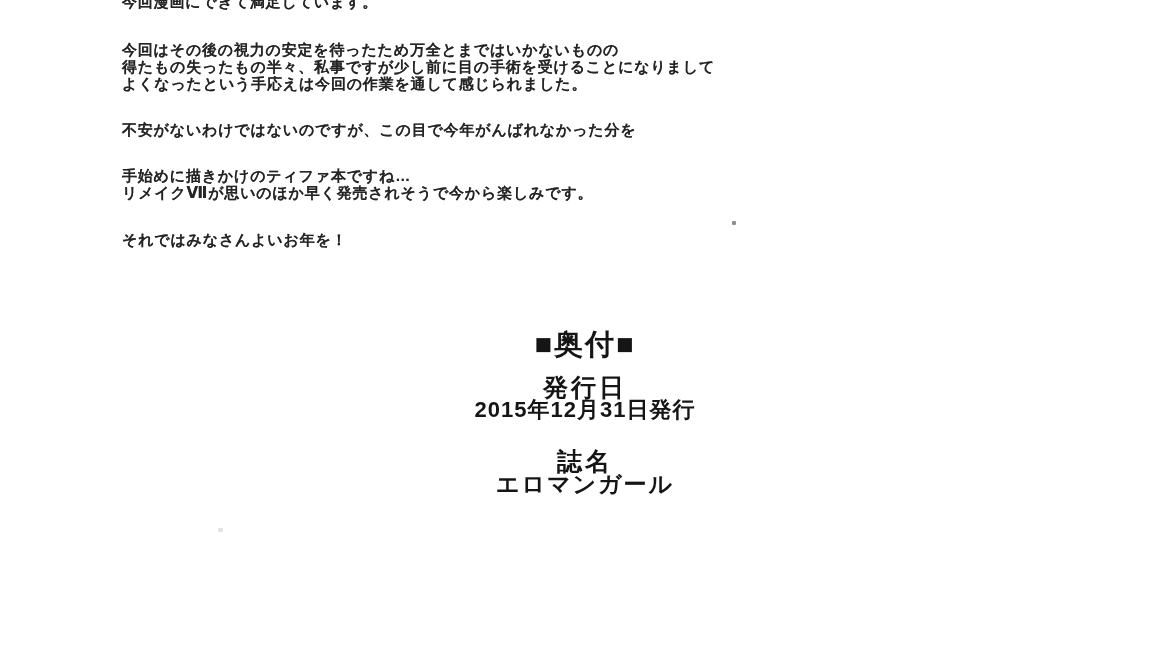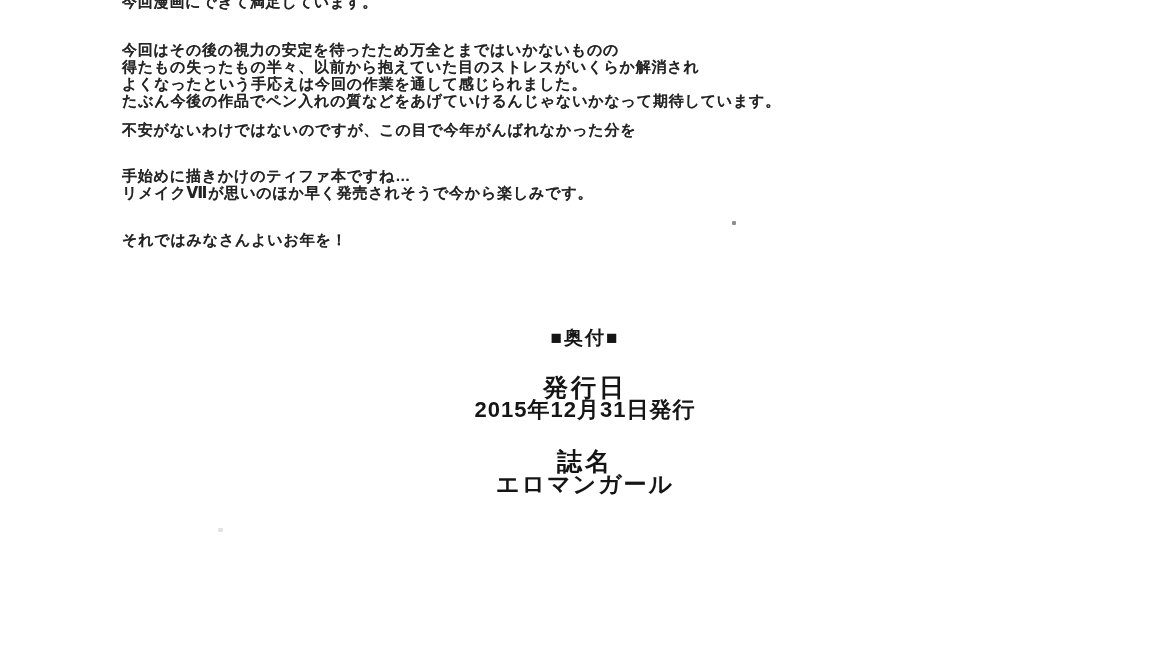"得たもの失ったもの半々、以前から抱えていた目のストレスがいくらか解消され" div.bodyline { text: 以前から抱えていた目のストレスがいくらか解消され -> 私事ですが少し前に目の手術を受けることになりまして }
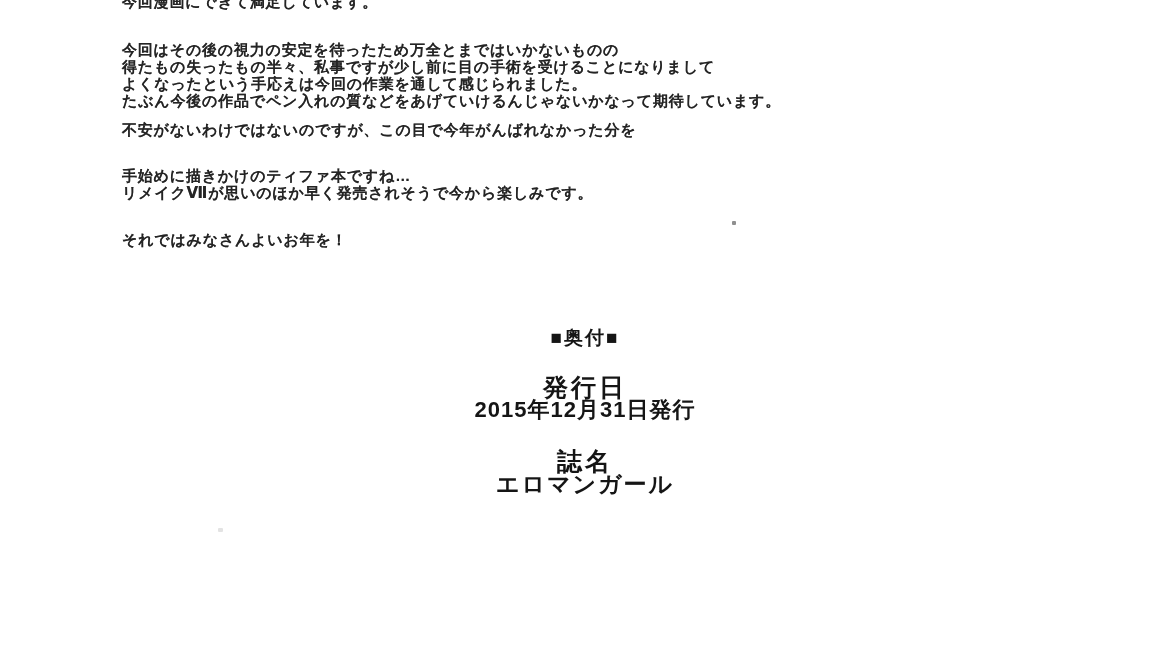"たぶん今後の作品でペン入れの質などをあげていけるんじゃないかなって期待しています" div.bodyline { html: <div>たぶん今後の作品でペン入れの質などをあげていけるんじゃないかなって期待しています。</div> -> none }
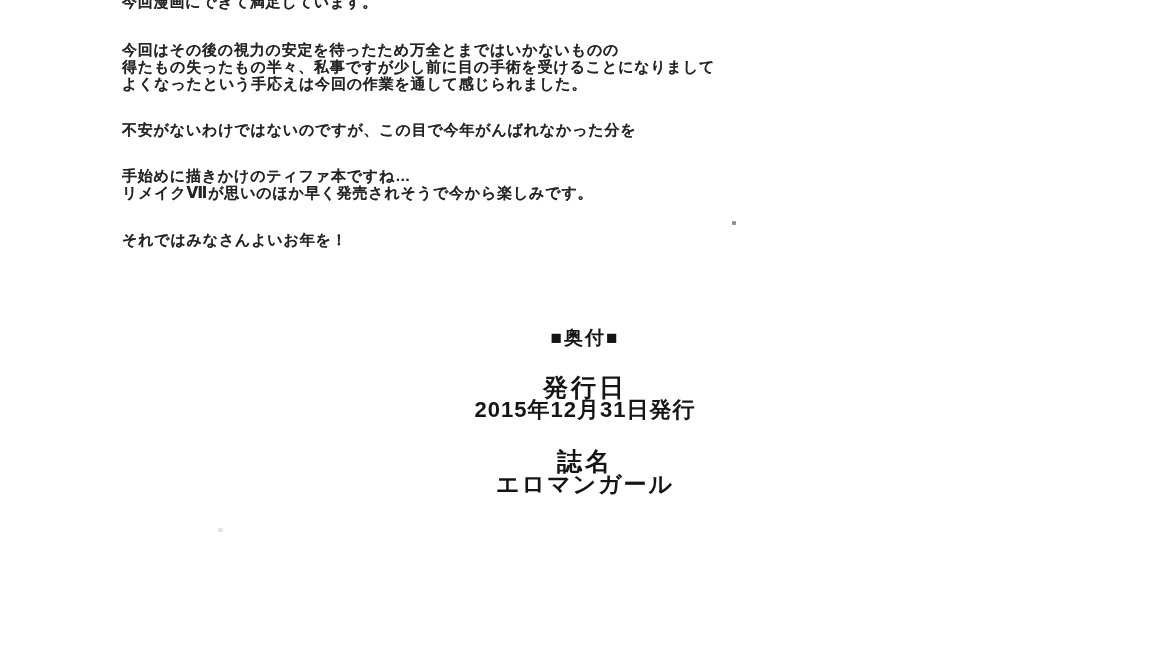"■奥付■" .colophon-heading { font-size: 19px -> 29px }
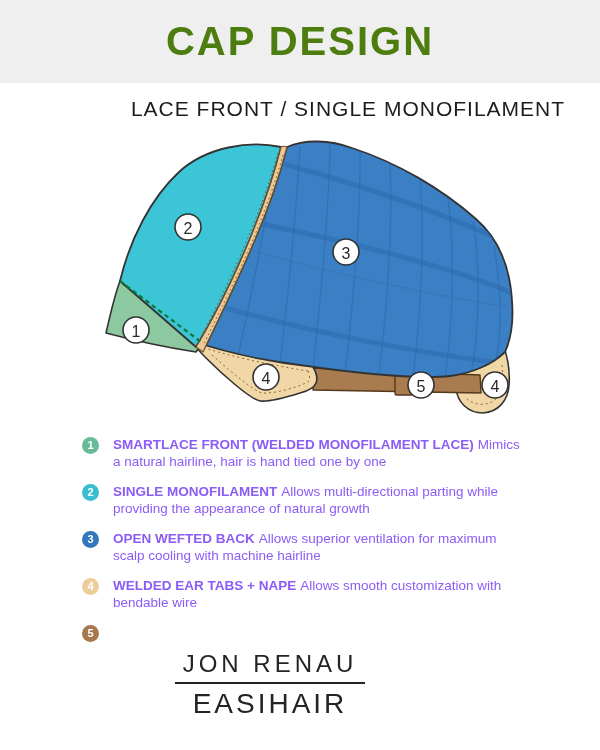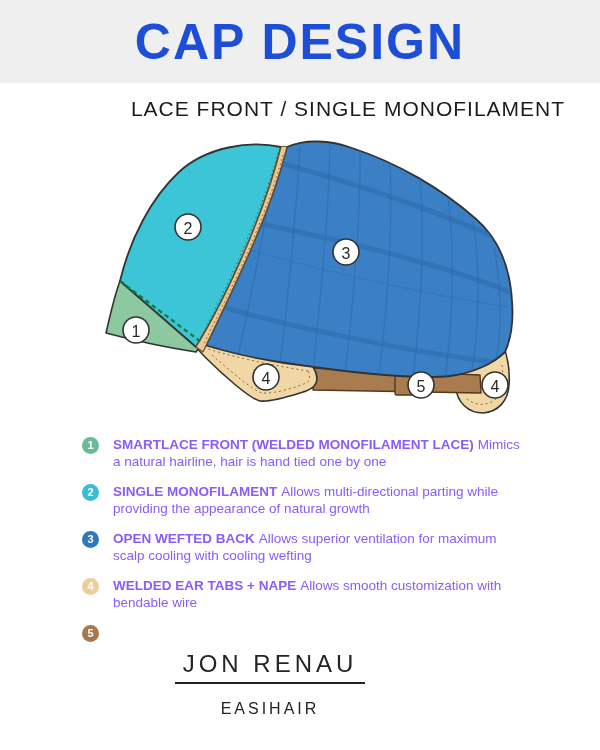"CAP DESIGN" .page-title { color: #1d4ed8 -> #4d7c0f; font-size: 50px -> 40px }
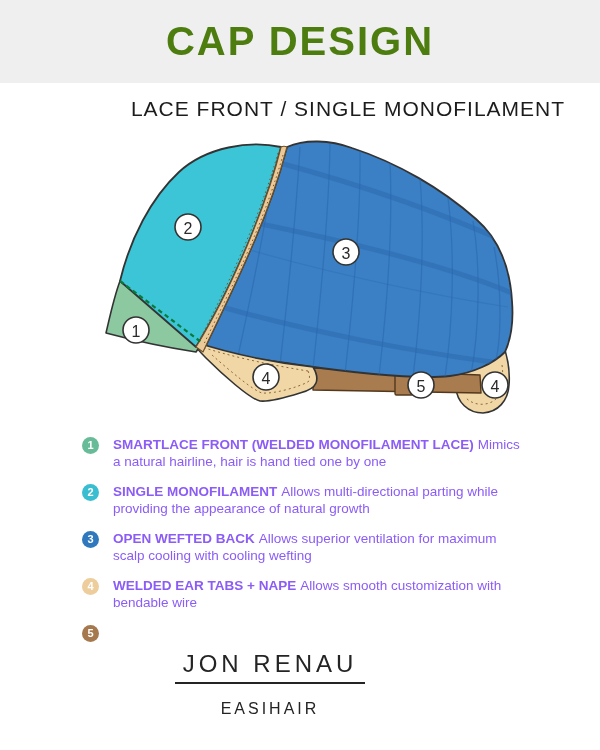"Allows superior ventilation for maximum" span.legend-desc { text: cooling wefting -> machine hairline }
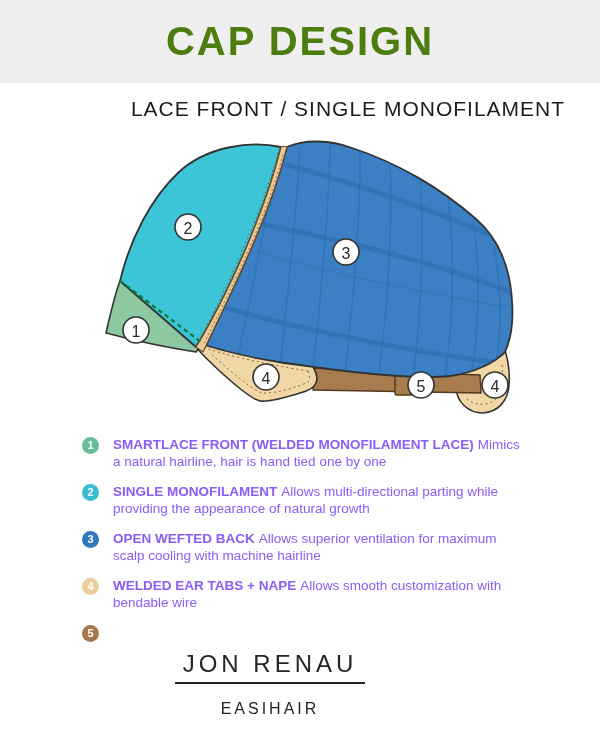"EASIHAIR" .brand-bottom { font-size: 16px -> 28px; margin-top: 16px -> 4px }
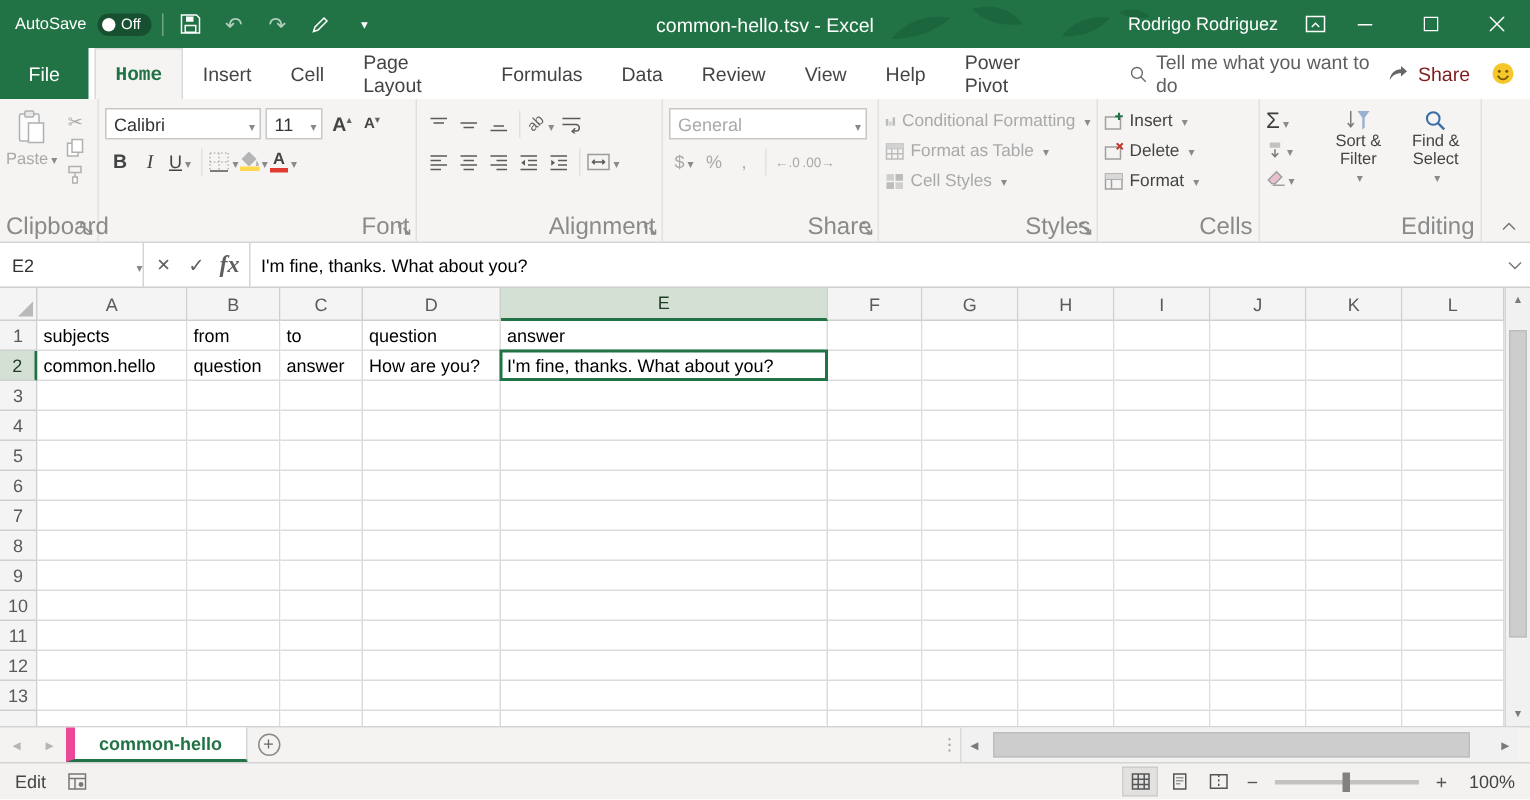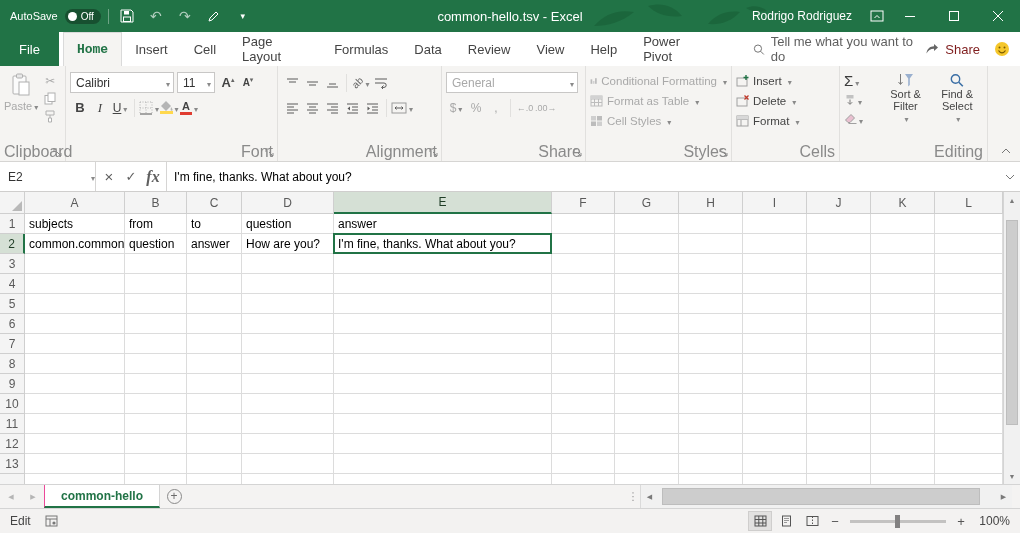"common.common" div.gc { text: common.common -> common.hello }
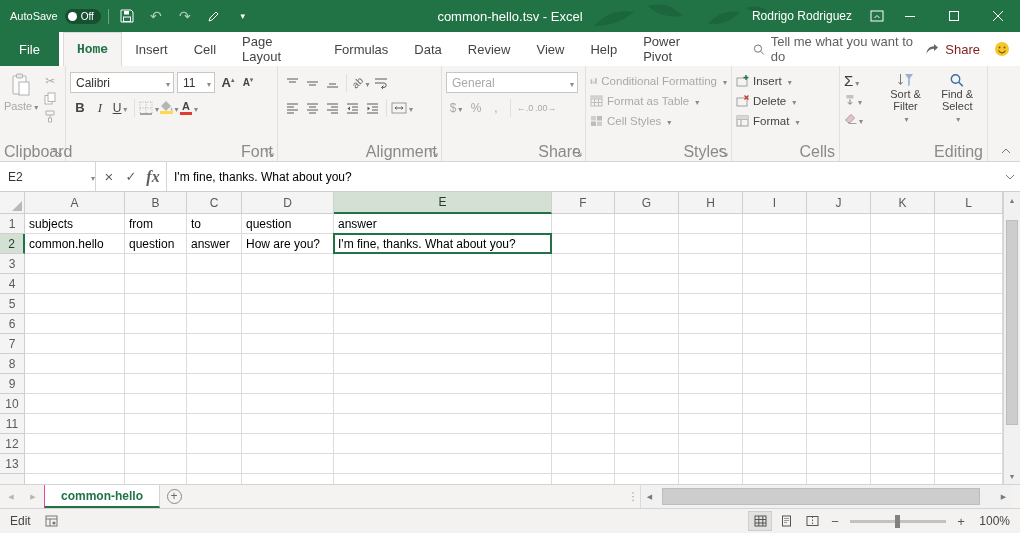"common-hello" .sheettab { border-left: 1px solid #ec4899 -> 6px solid #ec4899 }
————————
*Task statement*
Each line of the listing above must be given again exactly; the pictures are to be left out.

*Answer below*
"得たもの失ったもの半々、以前から抱えていた目のストレスがいくらか解消され" div.bodyline { text: 以前から抱えていた目のストレスがいくらか解消され -> 私事ですが少し前に目の手術を受けることになりまして }
"たぶん今後の作品でペン入れの質などをあげていけるんじゃないかなって期待しています" div.bodyline { html: <div>たぶん今後の作品でペン入れの質などをあげていけるんじゃないかなって期待しています。</div> -> none }
"■奥付■" .colophon-heading { font-size: 19px -> 29px }
"CAP DESIGN" .page-title { color: #1d4ed8 -> #4d7c0f; font-size: 50px -> 40px }
"Allows superior ventilation for maximum" span.legend-desc { text: cooling wefting -> machine hairline }
"EASIHAIR" .brand-bottom { font-size: 16px -> 28px; margin-top: 16px -> 4px }
"common.common" div.gc { text: common.common -> common.hello }
"common-hello" .sheettab { border-left: 1px solid #ec4899 -> 6px solid #ec4899 }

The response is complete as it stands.